London, April 23 : A new analysis of British DNA has led geneticists to suggest that Germanic invaders may not have ruled Britain by apartheid.
According to a report in New Scientist, earlier, the discovery of a strong Germanic signal in the Y-chromosome of British men had prompted geneticists at University College London to suggest that enslavement and apartheid imposed by Saxon invaders was responsible.
The argument in support of this theory was that from AD 430 to 730, the Germanic conquerors of Britain formed an elite, with a servant underclass of native Britons. Inter-marriage was restricted, and the invaders and their genes flourished.
But, according to John Pattison of the University of South Australia in Adelaide, it is just not necessary to assume an apartheid-like system. "The evidence is compatible with the idea of a much more integrated society," he said.
Pattison reviewed existing archaeological and genetic evidence, and conducted a new analysis of British DNA.

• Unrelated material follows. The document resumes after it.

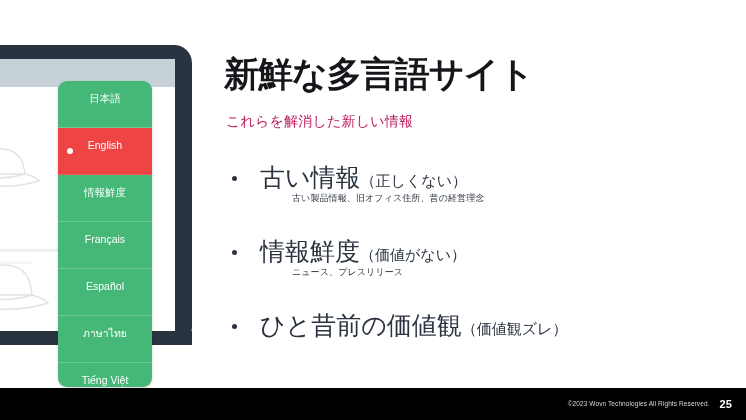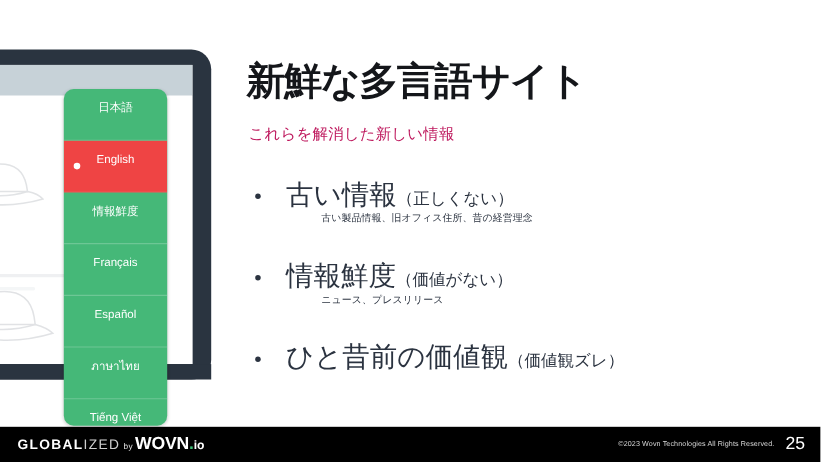"GLOBALIZED by WOVN.io" div.footer-logo { html: <div> <span>GLOBAL</span><span>IZED</span><span>by</span><span>WOVN</span><span>.</span><span>io</span> </div> -> none }
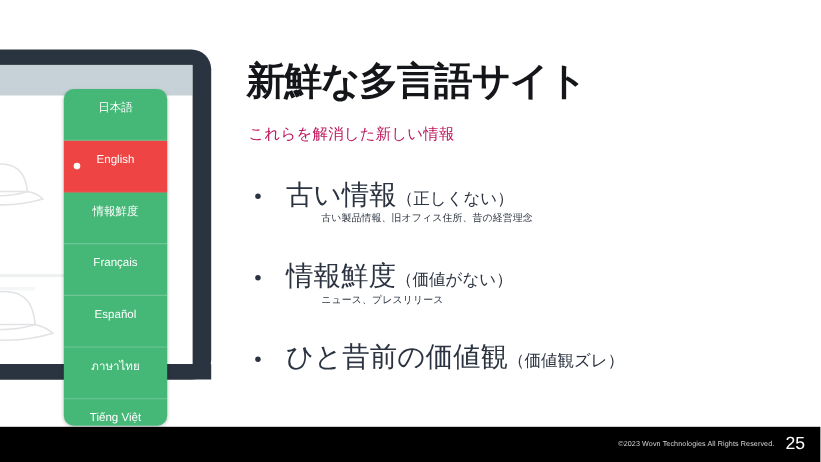"25" .page-number { font-size: 16px -> 11px; font-weight: normal -> bold }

Then, starting in 2001 and working backwards to pre-Roman times, Pattison calculated for each generation the net population growth and the origins of immigrants.
He concluded that people with Germanic origins came to Britain well before and after the early Anglo-Saxon period, and this long period of immigration can explain a relatively strong Germanic genetic signal today.
He adds that about 60% of the current British population still has some native Briton DNA, arguing against the idea, put forward by Mark Thomas at University College London and colleagues that Saxon invaders ethnically purged the country.
According to Pattison, while the Anglo-Saxon King Ine of Wessex did formulate a code that imposed heavier taxes on native Britons than Saxons, for example, this might have been intended to encourage reluctant Britons to fully adopt the new Germanic culture and language, and to label themselves "Germanic", rather than to penalise an underclass.
Overall, the evidence suggests the picture of life in early Anglo-Saxon Britain was not as dismal as that portrayed by Thomas and his team, he said.
"It was still the Dark Ages. People were pretty brutal and there was a lot of fighting going on - but it wasn't necessarily as grim for the Britons as has been suggested," Pattison added.